Spartan women were prepared, since childhood, to childbirth and to the stage where they would be mothers, teaching them the right way to raise the little one to become a true Spartan. During this training, the Spartan women were often babysitters, acquiring experience for times when they would receive the initiation of motherhood. They married from age twenty, and did not marry men who surpassed them greatly in age (as in the rest of Greece), but with men their age or five years older or younger at most. Age difference within the members of a marriage was poorly viewed, as it sabotaged the duration of the couple’s fertile phase. The aberration of marrying girls of fifteen with men of thirty was not even remotely allowed, an aberration that did happen in other Hellenic states where parents came to force unions whose age difference was of a generation.

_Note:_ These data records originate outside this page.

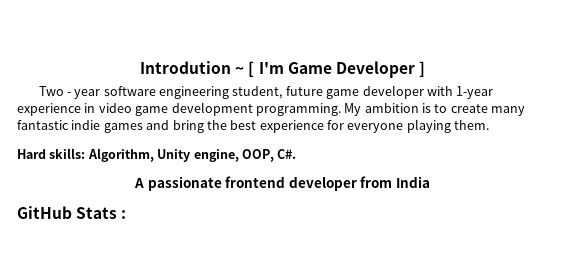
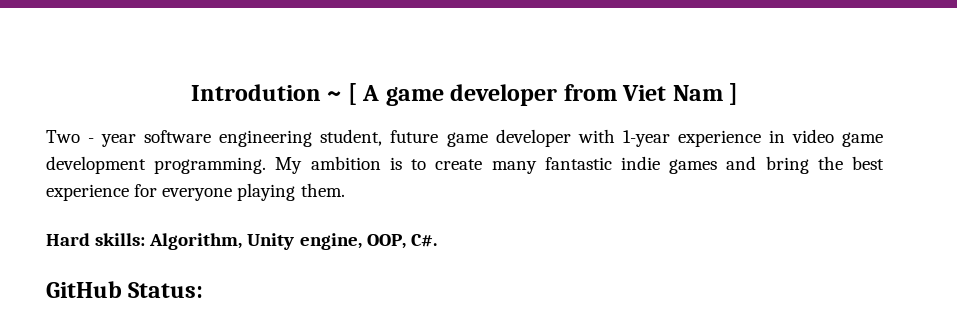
- Introdution ~ [ I'm Game Developer ]
+ Introdution ~ [ A game developer from Viet Nam ]
- A passionate frontend developer from India
- GitHub Stats :
+ GitHub Status:

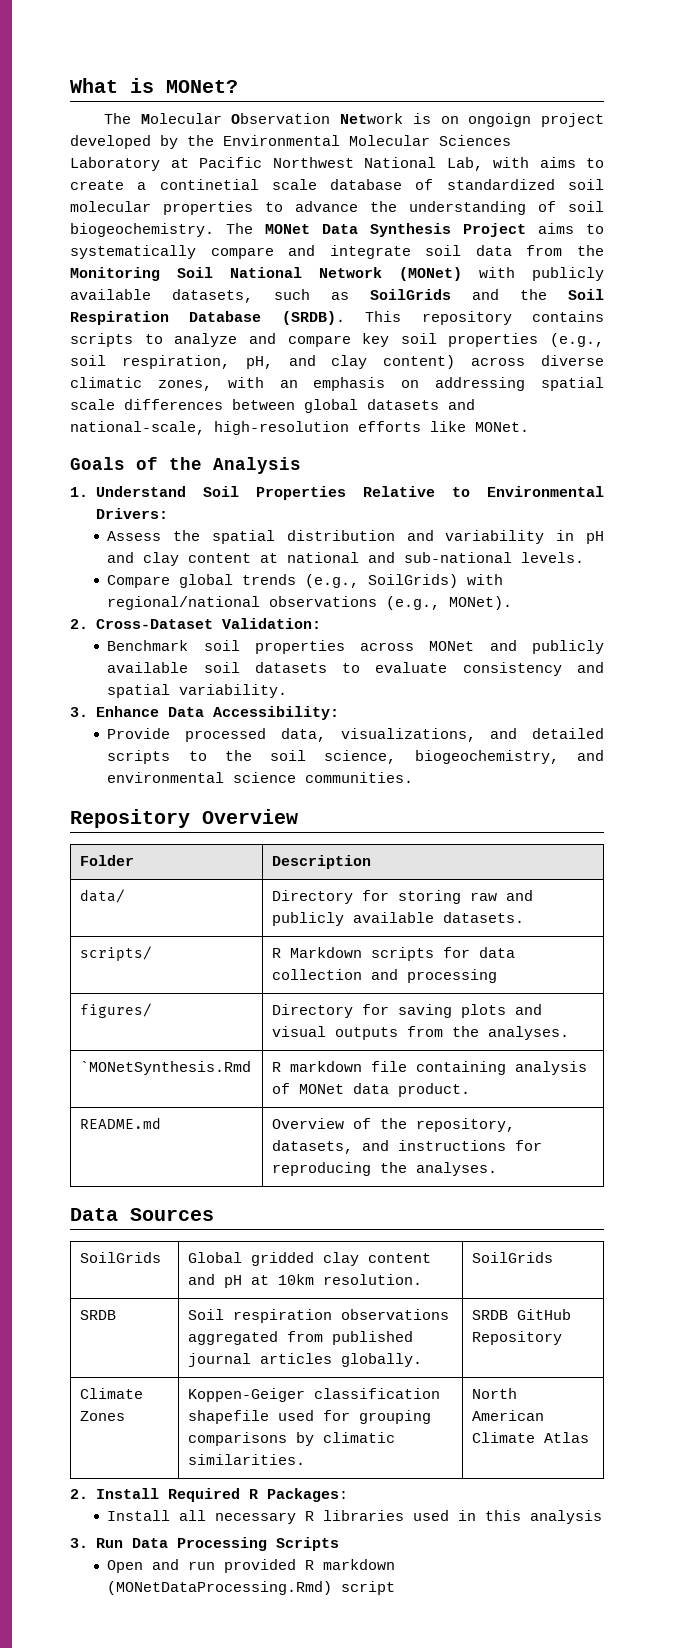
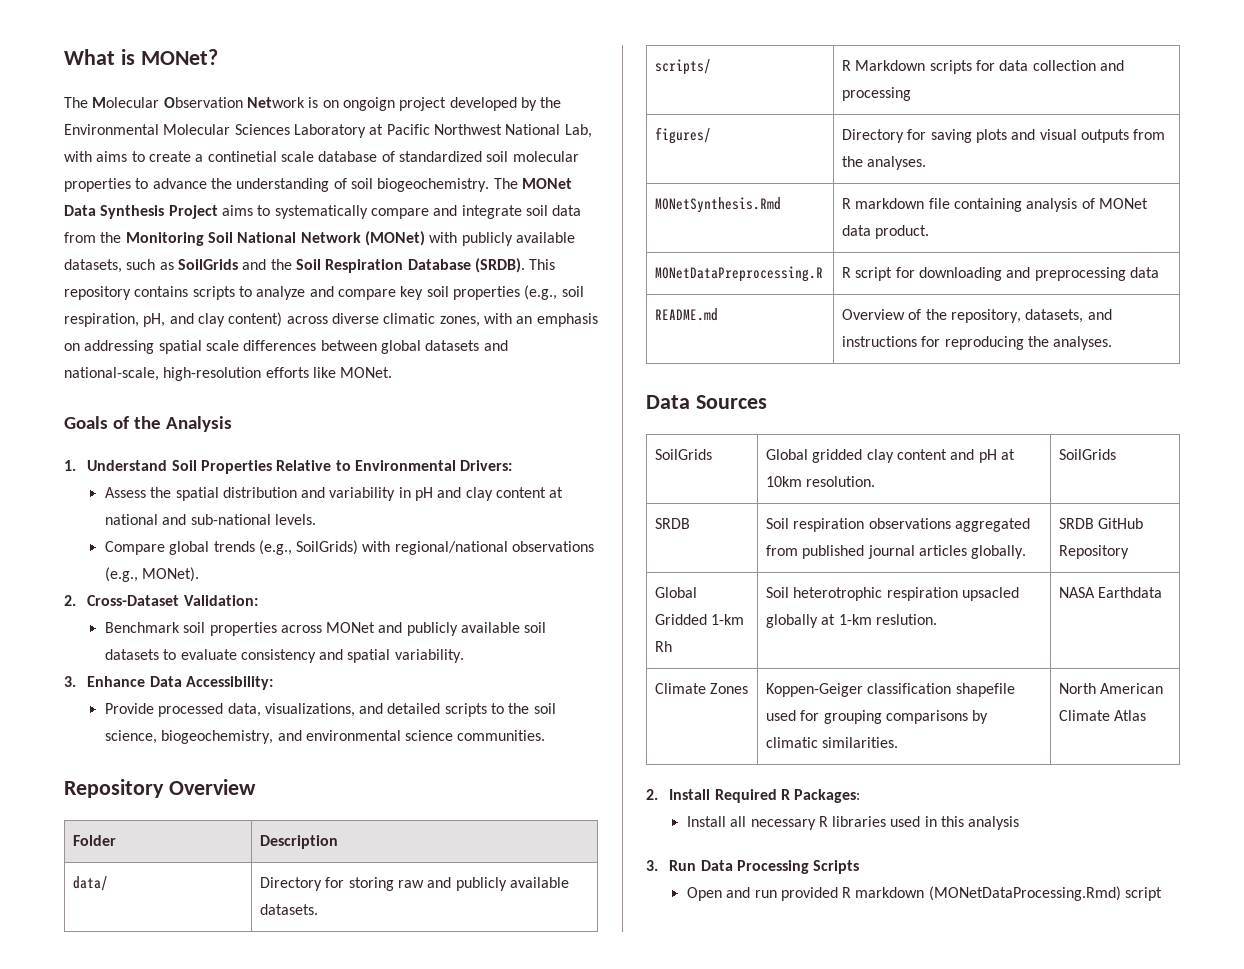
- `MONetSynthesis.Rmd | R markdown file containing analysis of MONet data product.
+ MONetSynthesis.Rmd | R markdown file containing analysis of MONet data product.
+ MONetDataPreprocessing.R | R script for downloading and preprocessing data
+ Global Gridded 1-km Rh | Soil heterotrophic respiration upsacled globally at 1-km reslution. | NASA Earthdata

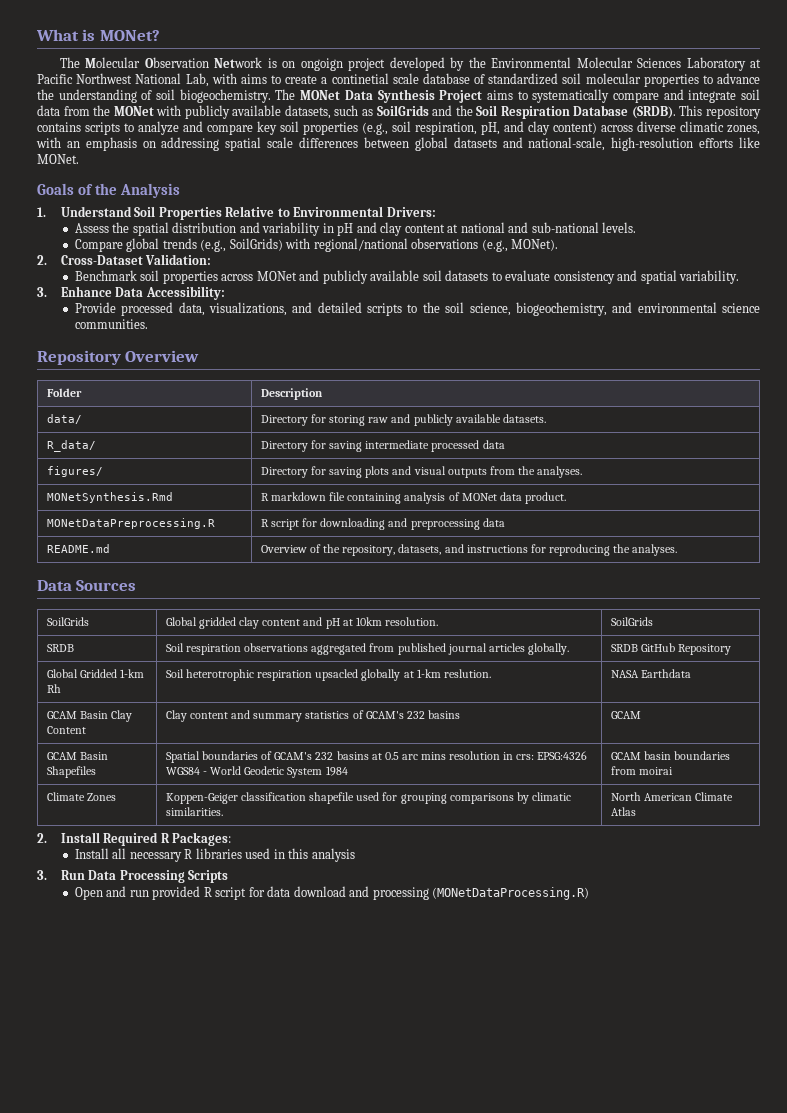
- The MONet Data Synthesis Project aims to systematically compare and integrate soil data from the Monitoring Soil National Network (MONet) with publicly available datasets, such as SoilGrids and the Soil Respiration Database (SRDB).
+ The MONet Data Synthesis Project aims to systematically compare and integrate soil data from the MONet with publicly available datasets, such as SoilGrids and the Soil Respiration Database (SRDB).
- scripts/ | R Markdown scripts for data collection and processing
+ R_data/ | Directory for saving intermediate processed data
+ GCAM Basin Clay Content | Clay content and summary statistics of GCAM's 232 basins | GCAM
+ GCAM Basin Shapefiles | Spatial boundaries of GCAM's 232 basins at 0.5 arc mins resolution in crs: EPSG:4326 WGS84 - World Geodetic System 1984 | GCAM basin boundaries from moirai
- Open and run provided R markdown (MONetDataProcessing.Rmd) script
+ Open and run provided R script for data download and processing (MONetDataProcessing.R)

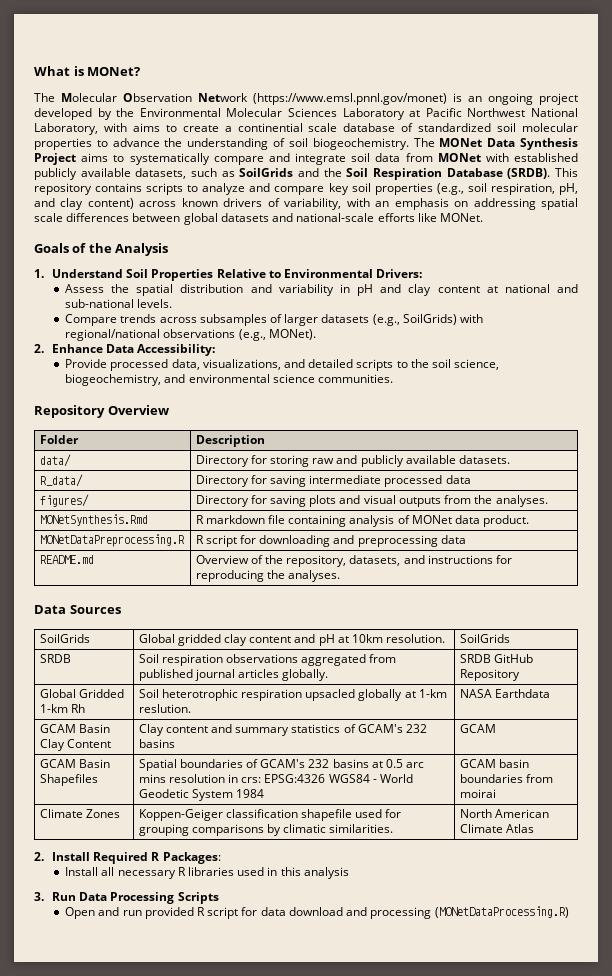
- The Molecular Observation Network is on ongoign project developed by the Environmental Molecular Sciences Laboratory at Pacific Northwest National Lab, with aims to create a continetial scale database of standardized soil molecular properties to advance the understanding of soil biogeochemistry.
+ The Molecular Observation Network (https://www.emsl.pnnl.gov/monet) is an ongoing project developed by the Environmental Molecular Sciences Laboratory at Pacific Northwest National Laboratory, with aims to create a continential scale database of standardized soil molecular properties to advance the understanding of soil biogeochemistry.
- The MONet Data Synthesis Project aims to systematically compare and integrate soil data from the MONet with publicly available datasets, such as SoilGrids and the Soil Respiration Database (SRDB).
+ The MONet Data Synthesis Project aims to systematically compare and integrate soil data from MONet with established publicly available datasets, such as SoilGrids and the Soil Respiration Database (SRDB).
- This repository contains scripts to analyze and compare key soil properties (e.g., soil respiration, pH, and clay content) across diverse climatic zones, with an emphasis on addressing spatial scale differences between global datasets and national-scale, high-resolution efforts like MONet.
+ This repository contains scripts to analyze and compare key soil properties (e.g., soil respiration, pH, and clay content) across known drivers of variability, with an emphasis on addressing spatial scale differences between global datasets and national-scale efforts like MONet.
- Compare global trends (e.g., SoilGrids) with regional/national observations (e.g., MONet).
+ Compare trends across subsamples of larger datasets (e.g., SoilGrids) with regional/national observations (e.g., MONet).
- 2. Cross-Dataset Validation:
- Benchmark soil properties across MONet and publicly available soil datasets to evaluate consistency and spatial variability.
- 3. Enhance Data Accessibility:
+ 2. Enhance Data Accessibility:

Nor was allowed in Sparta another abomination, which consisted of marring girls with their own uncles or cousins to keep inherited wealth within the family: an altogether oriental, anti-Indo-European and unnatural mentality. Other practices, such as prostitution or rape, were not even conceived. Or adultery. One Geradas, a Spartan of very ancient type, who, on being asked by a stranger what the punishment for adulterers was among them, answered: “Stranger, there is no adulterer among us.” “Suppose, then,” replied the stranger, “there should be one.” “A bull,” said Geradas, “would be his forfeit, a bull so large that it could stretch over Mount Taygetus and drink from the river Eurotas.” Then the stranger was astonished and said: “But how could there be a bull so large?” To which Geradas replied, with a smile: “But how could there be an adulterer in Sparta?”
Such, then, are the accounts we find of their marriages.

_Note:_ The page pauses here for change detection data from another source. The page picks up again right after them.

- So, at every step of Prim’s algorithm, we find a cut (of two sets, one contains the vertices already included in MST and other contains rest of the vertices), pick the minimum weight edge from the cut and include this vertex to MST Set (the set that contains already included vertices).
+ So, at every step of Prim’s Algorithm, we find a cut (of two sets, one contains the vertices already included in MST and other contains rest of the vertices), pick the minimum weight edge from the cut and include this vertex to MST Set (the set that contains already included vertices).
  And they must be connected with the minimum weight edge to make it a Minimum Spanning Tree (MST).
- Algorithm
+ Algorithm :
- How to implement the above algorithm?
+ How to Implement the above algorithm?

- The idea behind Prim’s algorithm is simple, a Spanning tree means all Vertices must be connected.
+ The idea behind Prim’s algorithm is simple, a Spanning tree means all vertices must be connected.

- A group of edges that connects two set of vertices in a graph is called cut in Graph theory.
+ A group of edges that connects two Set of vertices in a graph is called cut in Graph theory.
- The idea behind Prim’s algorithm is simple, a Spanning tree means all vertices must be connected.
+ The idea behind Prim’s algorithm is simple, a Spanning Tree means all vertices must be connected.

In other Greek states, male nudity was common in religious and sport activities, and this was a sign of their arrogance and pride. Female nudity, however, was banned as the very presence of women in such acts. But in the processions, religious ceremonies, parties and sport activities of Sparta, girls were as naked as the young. Every year during the Gymnopaedia, which lasted ten days, the Spartan youth of both sexes competed in sports tournaments and danced naked. (This was another suggestion of Plato in his Republic as well as one of the observations made by Caesar on the Germans.) It was felt that, attending sporting events, the young Spartan would be able to select a well-built husband.

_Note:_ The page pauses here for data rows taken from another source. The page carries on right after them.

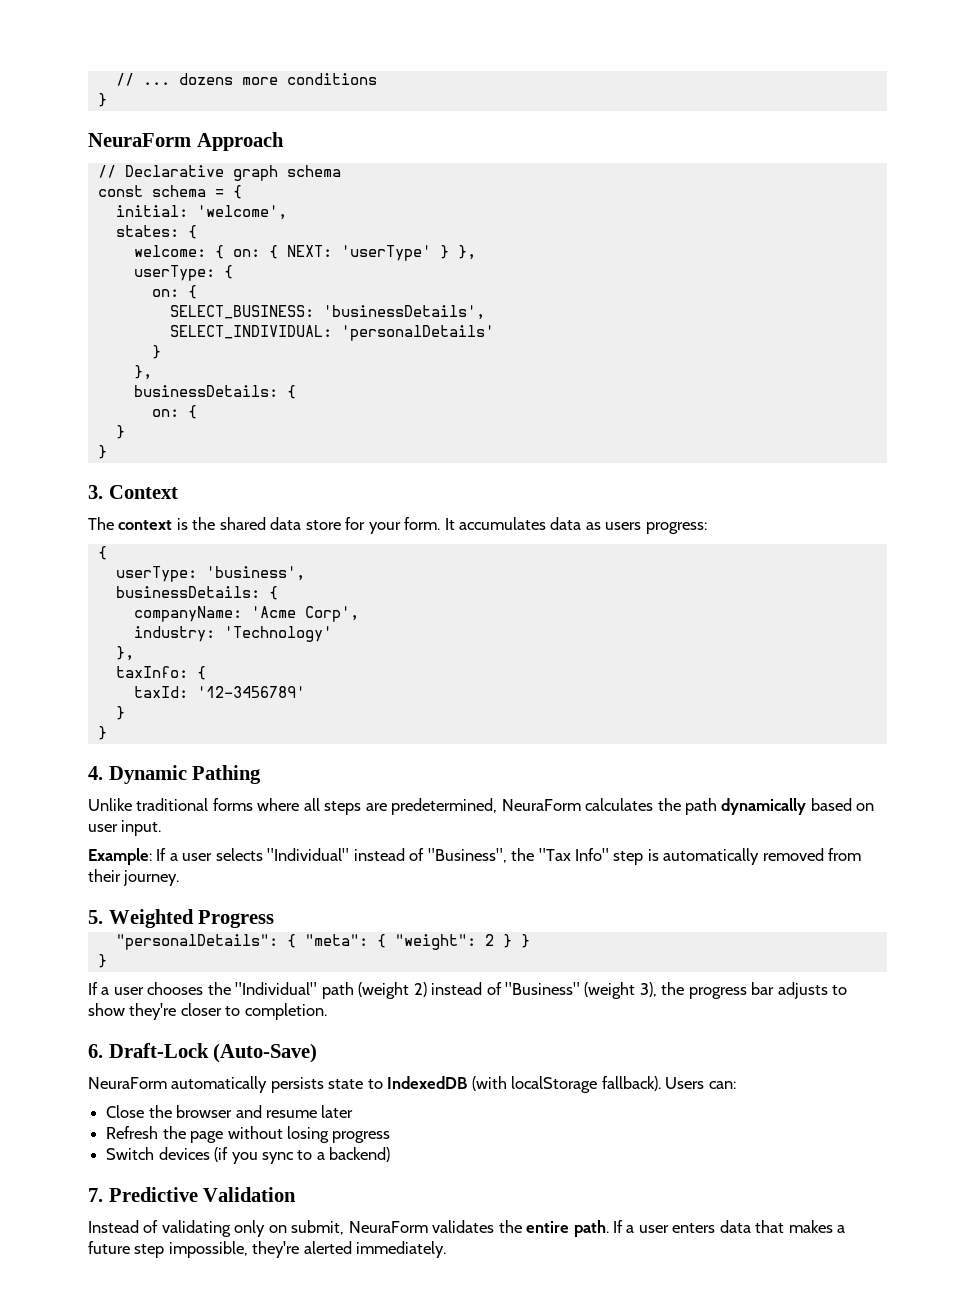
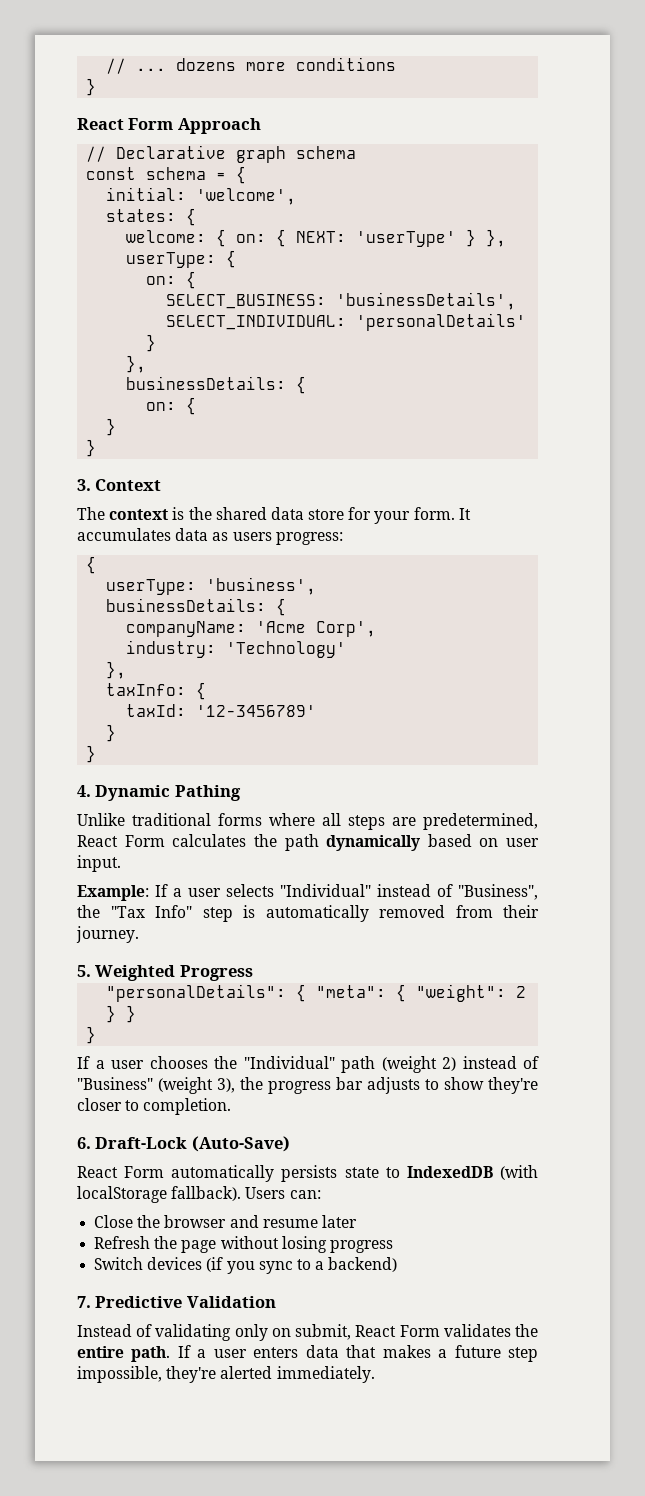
- NeuraForm Approach
+ React Form Approach
- Unlike traditional forms where all steps are predetermined, NeuraForm calculates the path dynamically based on user input.
+ Unlike traditional forms where all steps are predetermined, React Form calculates the path dynamically based on user input.
- NeuraForm automatically persists state to IndexedDB (with localStorage fallback).
+ React Form automatically persists state to IndexedDB (with localStorage fallback).
- Instead of validating only on submit, NeuraForm validates the entire path.
+ Instead of validating only on submit, React Form validates the entire path.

Today nudist activities of this type would be ridiculous because people’s nudity is shameful; modern bodies are flabby and lack normal forms. The modern individual tends to see an athletic body as an outstanding body, when an athletic body is a normal and natural body; it is the rest, non-exercised types which are not normal. Recall Nietzsche’s reflection: “A naked man is generally regarded as a shameful spectacle.” However, at that time, witnessing such a display of health, agility, strength, beauty, muscle and good constitutions should inspire genuine respect and pride of race. The Hellenes of the democratic states argued at the time that the presence of female nudity could cause leering looks, but the fact is that the Spartans took it all with ease and pagan nonchalance. Moreover, young Spartan women that identified an awestruck voyeur used a clever string of jokes that made him a fool in front of the entire stadium, full of solemn authorities and attentive people.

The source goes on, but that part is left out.